- [WORK INSTRUCTIONS]
Tally up the lines in the following entries where the string "JSON" appears, and answer with the number alone.

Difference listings
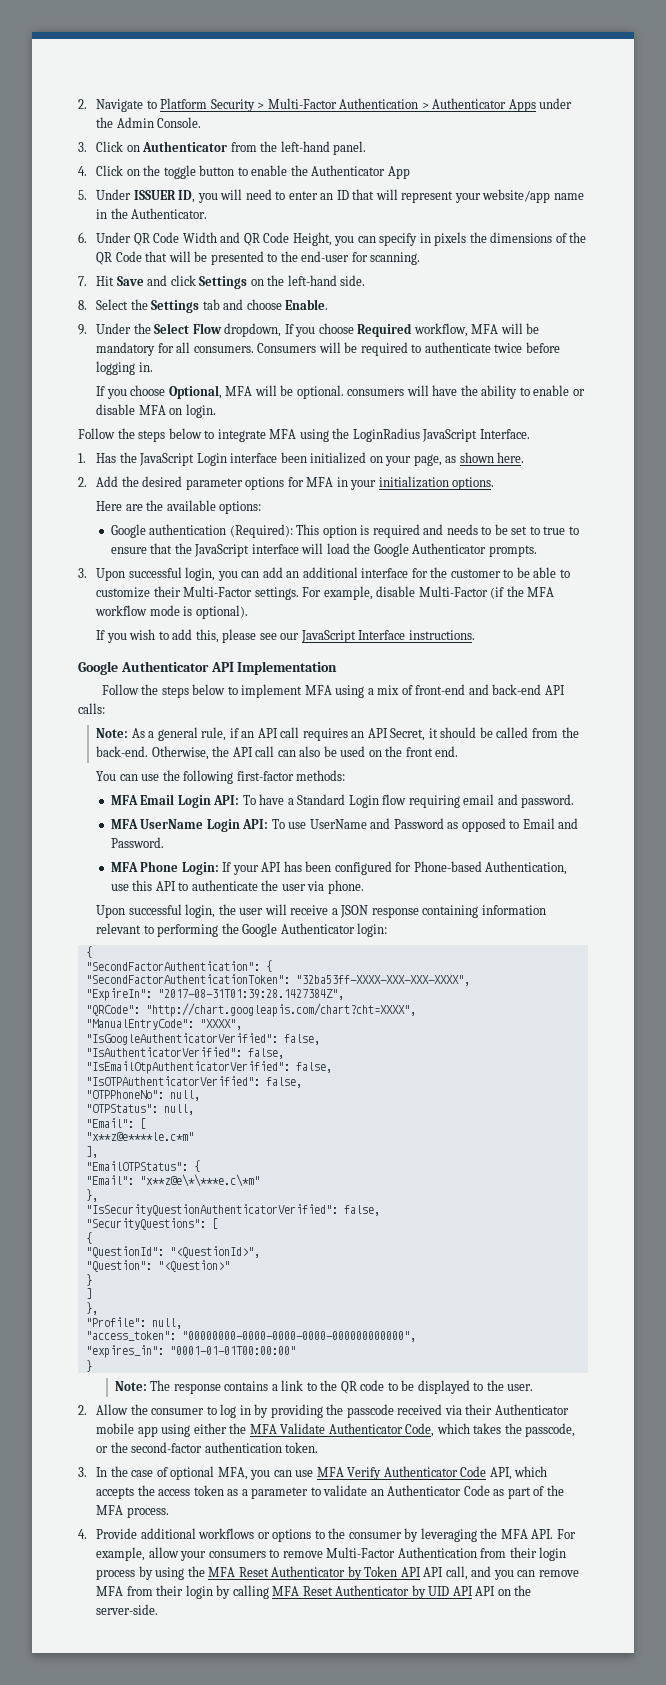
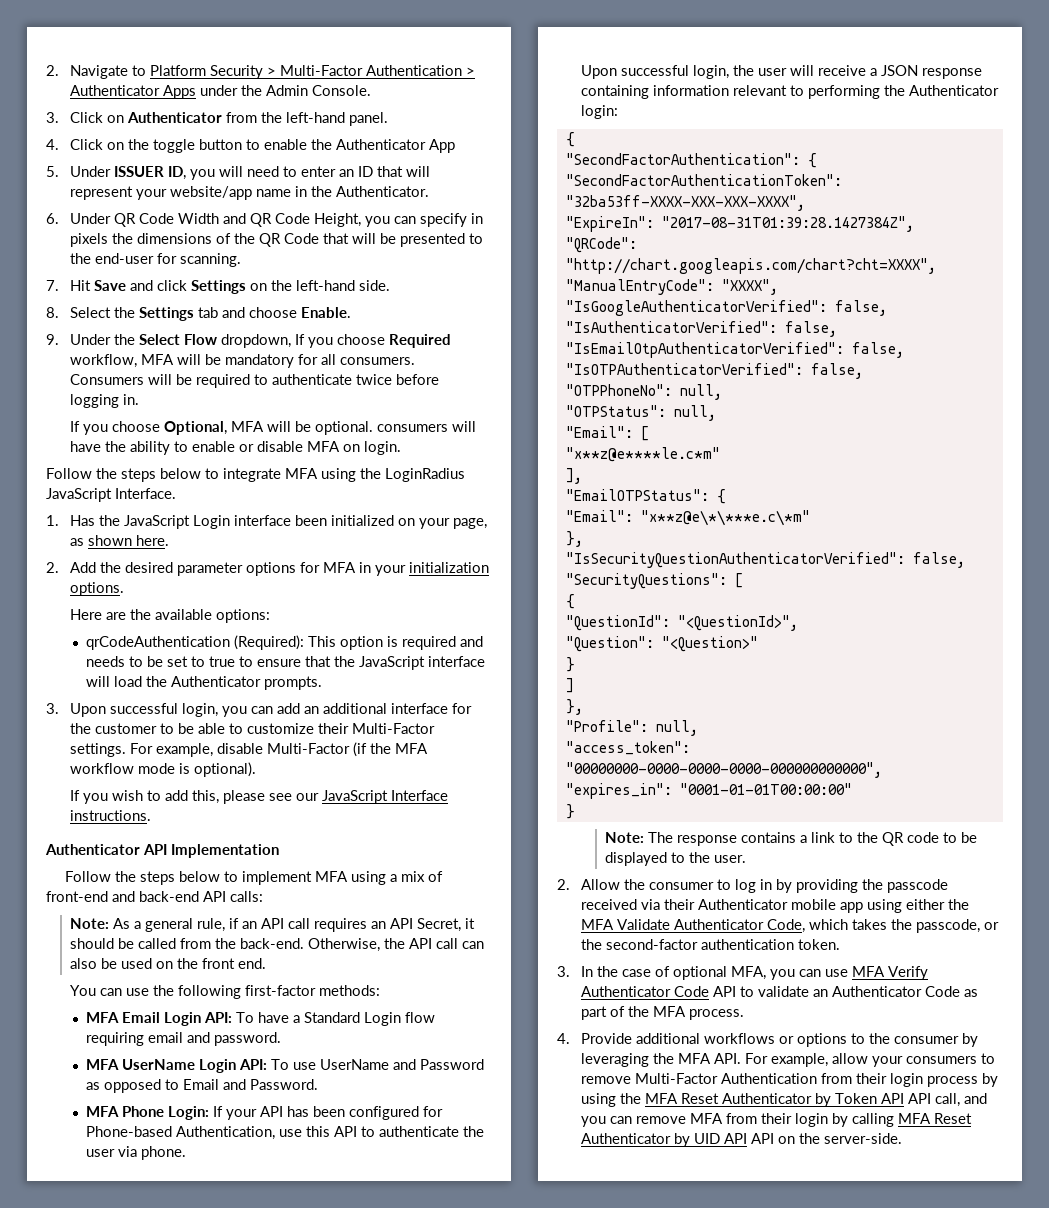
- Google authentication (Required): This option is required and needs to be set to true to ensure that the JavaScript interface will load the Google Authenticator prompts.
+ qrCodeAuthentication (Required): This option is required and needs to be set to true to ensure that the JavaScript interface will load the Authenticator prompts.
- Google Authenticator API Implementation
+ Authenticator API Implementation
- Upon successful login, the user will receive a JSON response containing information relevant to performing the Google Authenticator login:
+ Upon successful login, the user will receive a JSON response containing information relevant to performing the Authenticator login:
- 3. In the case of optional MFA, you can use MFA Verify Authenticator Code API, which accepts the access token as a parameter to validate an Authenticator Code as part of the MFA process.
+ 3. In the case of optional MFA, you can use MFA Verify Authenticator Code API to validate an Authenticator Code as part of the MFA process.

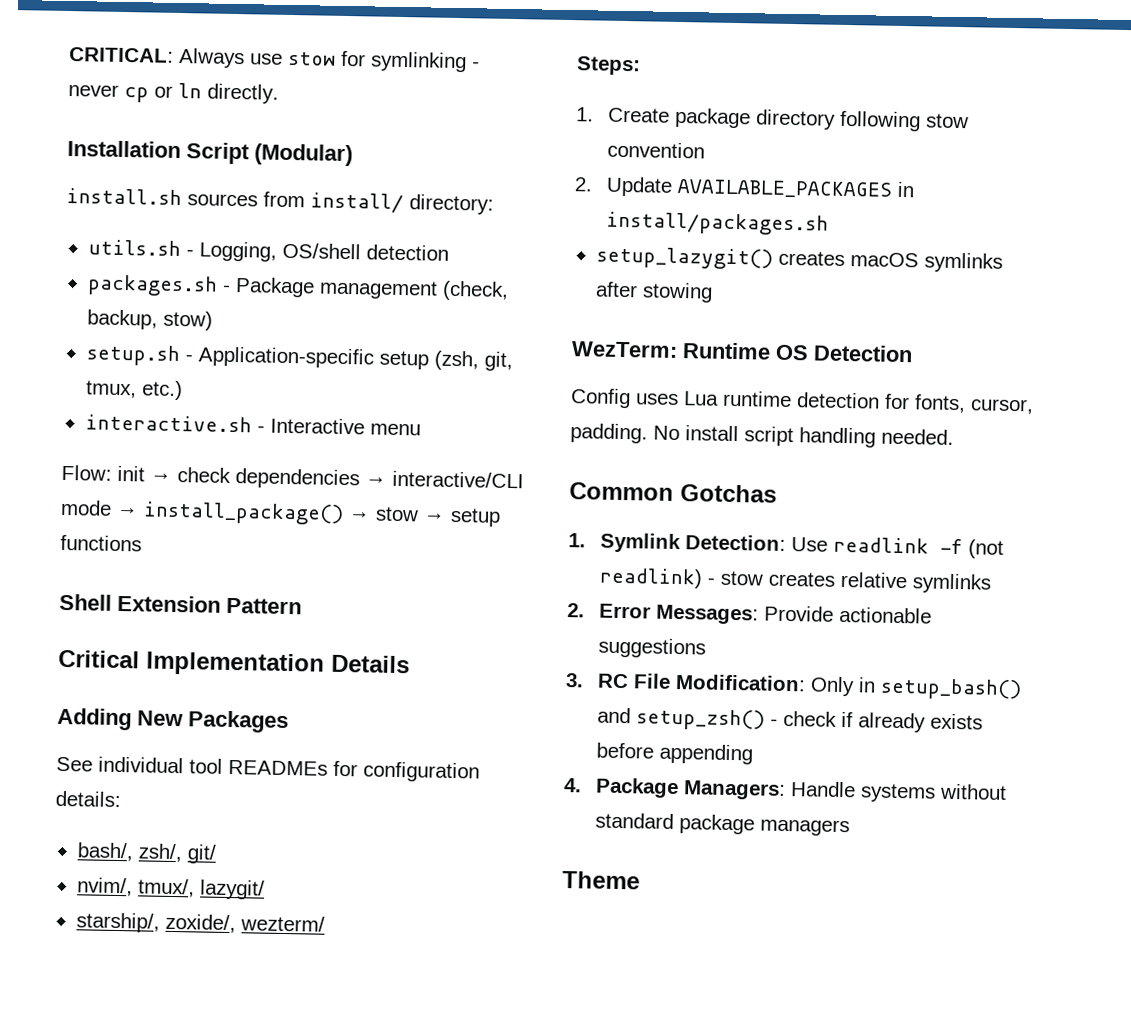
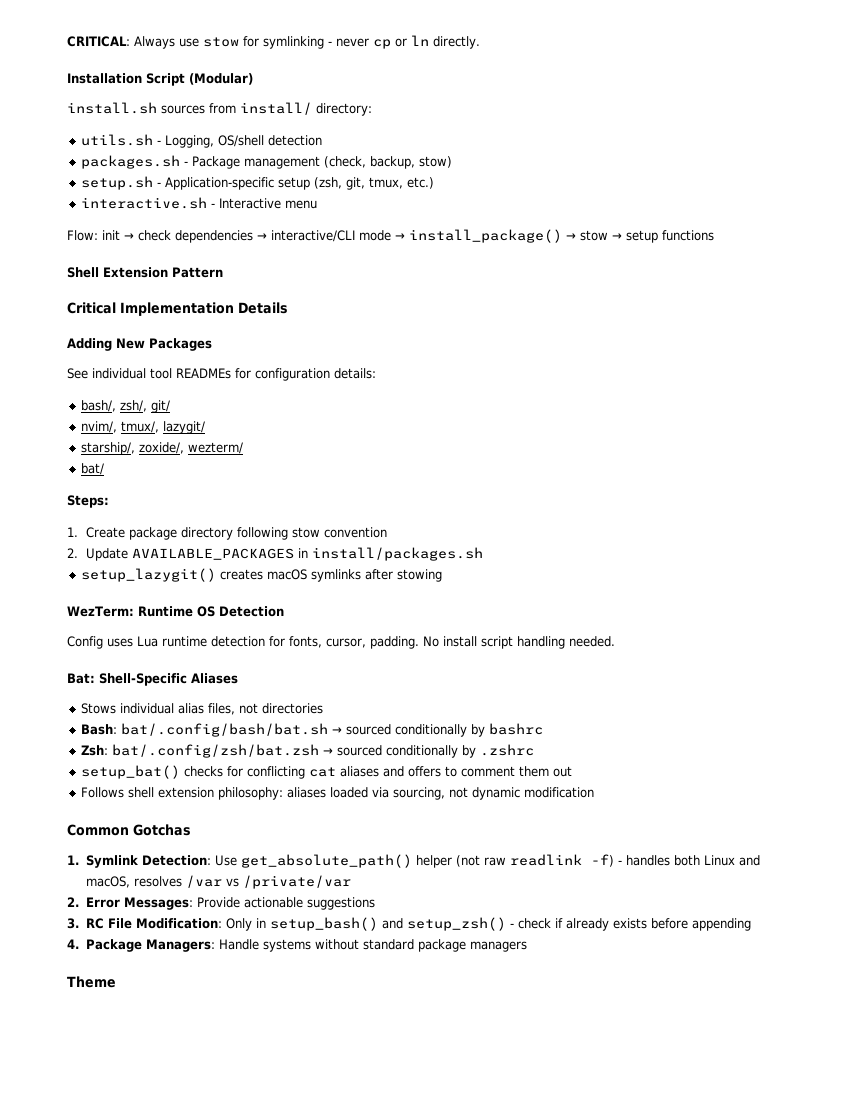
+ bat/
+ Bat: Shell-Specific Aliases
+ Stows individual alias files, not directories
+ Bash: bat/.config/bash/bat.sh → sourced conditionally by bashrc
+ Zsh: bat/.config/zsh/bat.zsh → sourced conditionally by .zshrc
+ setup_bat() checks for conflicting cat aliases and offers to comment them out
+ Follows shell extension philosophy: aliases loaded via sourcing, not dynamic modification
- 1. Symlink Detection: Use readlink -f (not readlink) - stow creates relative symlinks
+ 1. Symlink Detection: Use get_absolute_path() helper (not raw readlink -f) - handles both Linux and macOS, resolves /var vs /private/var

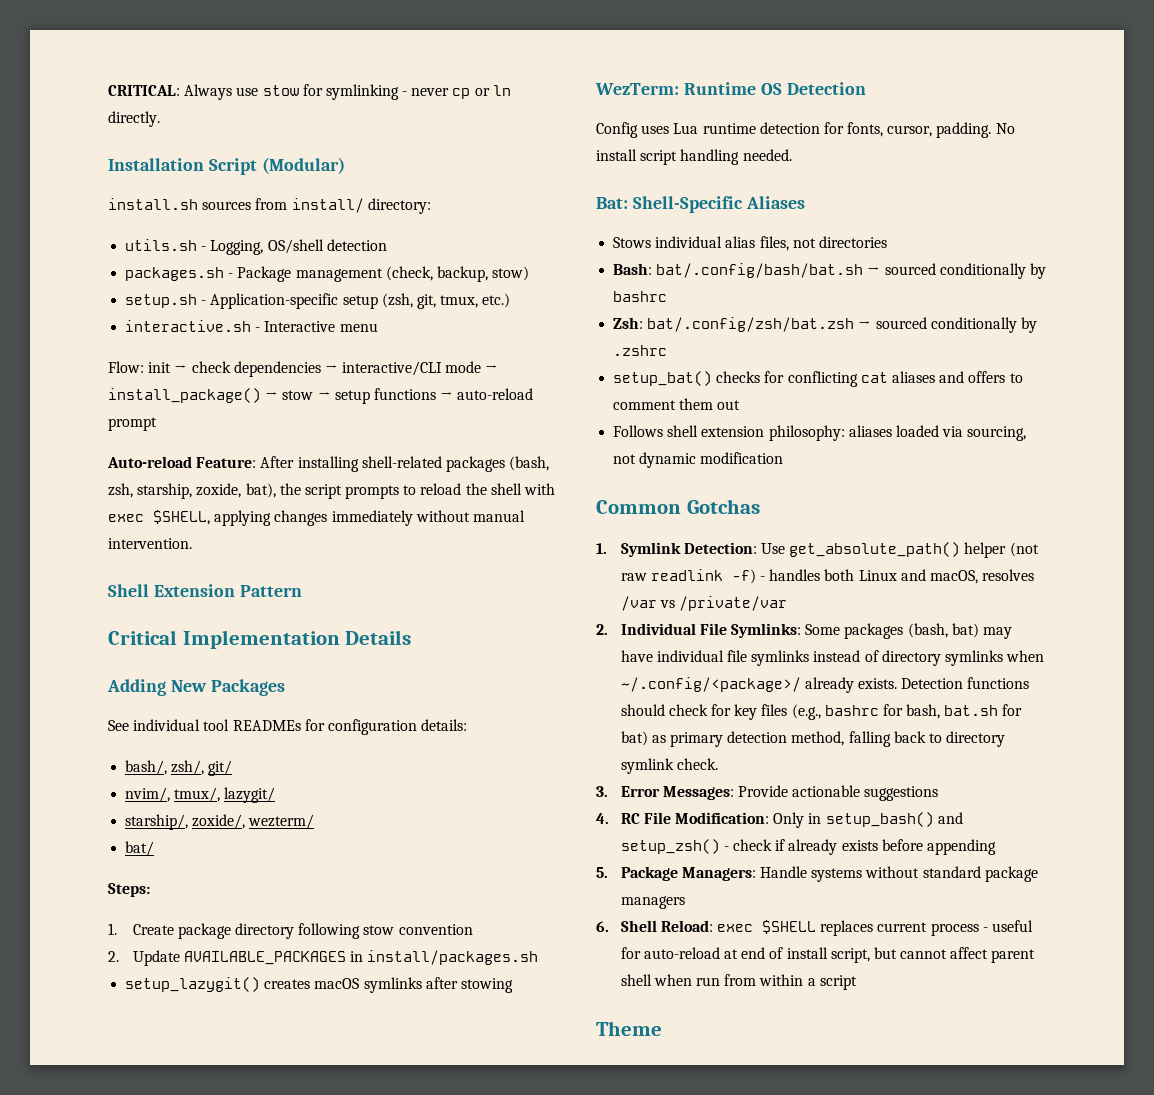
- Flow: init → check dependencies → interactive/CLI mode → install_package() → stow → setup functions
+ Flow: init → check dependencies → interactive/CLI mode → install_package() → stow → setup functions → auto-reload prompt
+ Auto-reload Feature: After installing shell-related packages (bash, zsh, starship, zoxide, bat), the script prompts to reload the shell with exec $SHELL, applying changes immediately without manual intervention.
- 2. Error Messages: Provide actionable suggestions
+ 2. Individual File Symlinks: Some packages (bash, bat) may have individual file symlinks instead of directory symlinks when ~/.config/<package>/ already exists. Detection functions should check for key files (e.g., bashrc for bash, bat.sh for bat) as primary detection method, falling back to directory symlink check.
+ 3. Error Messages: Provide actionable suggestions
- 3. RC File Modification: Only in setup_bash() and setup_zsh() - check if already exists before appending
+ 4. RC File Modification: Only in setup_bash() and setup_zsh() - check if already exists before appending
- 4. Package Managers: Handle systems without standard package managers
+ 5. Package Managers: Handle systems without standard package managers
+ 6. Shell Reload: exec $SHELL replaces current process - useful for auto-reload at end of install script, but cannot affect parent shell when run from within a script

- [RESPONSE TO THIS EXERCISE]
2